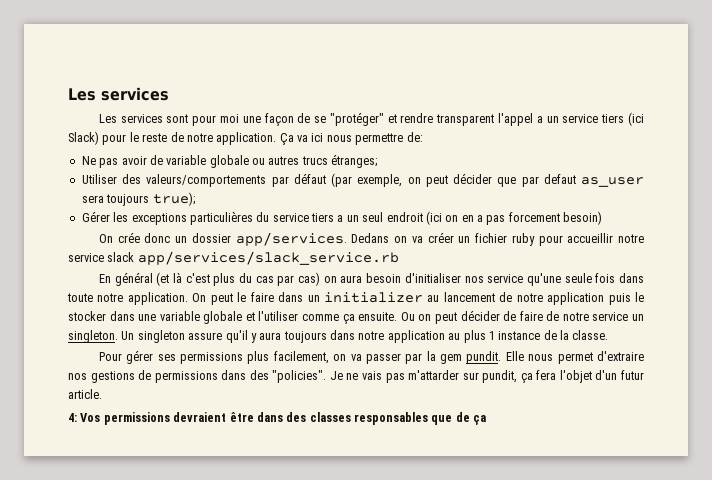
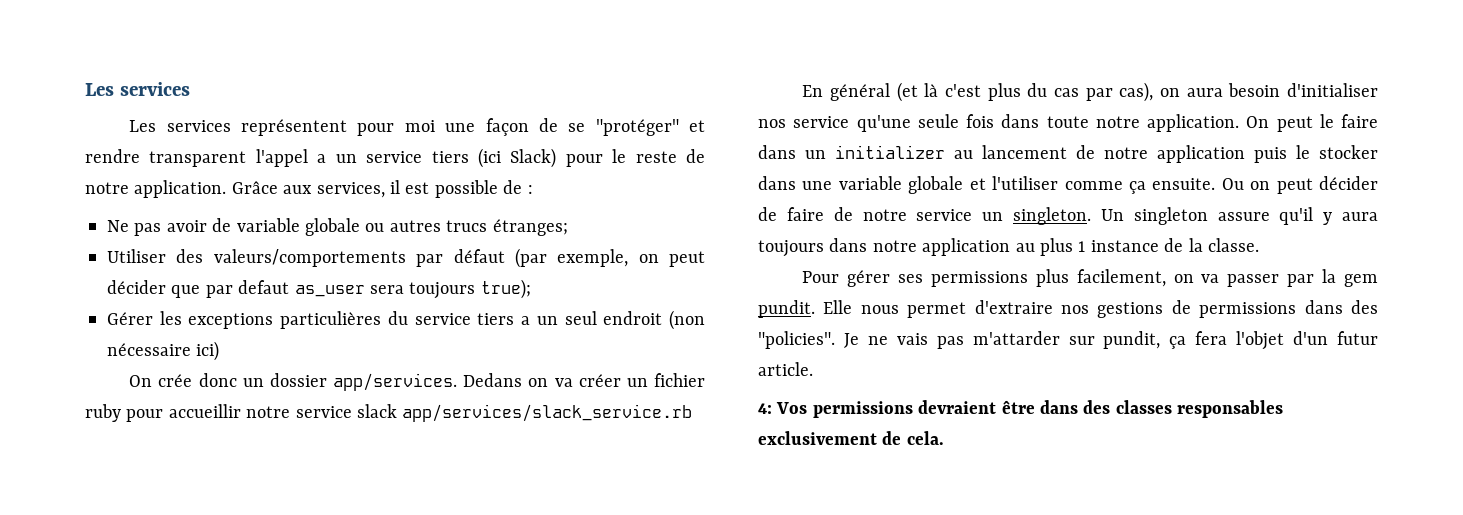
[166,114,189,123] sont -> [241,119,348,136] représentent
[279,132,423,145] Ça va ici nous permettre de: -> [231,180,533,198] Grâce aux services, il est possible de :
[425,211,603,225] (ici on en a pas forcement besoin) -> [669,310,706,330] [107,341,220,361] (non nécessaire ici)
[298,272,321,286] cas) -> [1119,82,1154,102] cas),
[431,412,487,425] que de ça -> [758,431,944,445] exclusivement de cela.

PROBLEM DESCRIPTION - Every line above is to be returned exactly, with its pictures removed.

COMPLETED EXERCISE -
[166,114,189,123] sont -> [241,119,348,136] représentent
[279,132,423,145] Ça va ici nous permettre de: -> [231,180,533,198] Grâce aux services, il est possible de :
[425,211,603,225] (ici on en a pas forcement besoin) -> [669,310,706,330] [107,341,220,361] (non nécessaire ici)
[298,272,321,286] cas) -> [1119,82,1154,102] cas),
[431,412,487,425] que de ça -> [758,431,944,445] exclusivement de cela.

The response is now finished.